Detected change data
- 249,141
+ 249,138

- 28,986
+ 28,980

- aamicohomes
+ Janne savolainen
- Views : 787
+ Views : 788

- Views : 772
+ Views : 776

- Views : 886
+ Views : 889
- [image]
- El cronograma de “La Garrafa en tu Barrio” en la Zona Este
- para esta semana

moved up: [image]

Brief
Each entry shown above should be copied out exactly.

Result of the task
- 249,141
+ 249,138

- 28,986
+ 28,980

- aamicohomes
+ Janne savolainen
- Views : 787
+ Views : 788

- Views : 772
+ Views : 776

- Views : 886
+ Views : 889
- [image]
- El cronograma de “La Garrafa en tu Barrio” en la Zona Este
- para esta semana

moved up: [image]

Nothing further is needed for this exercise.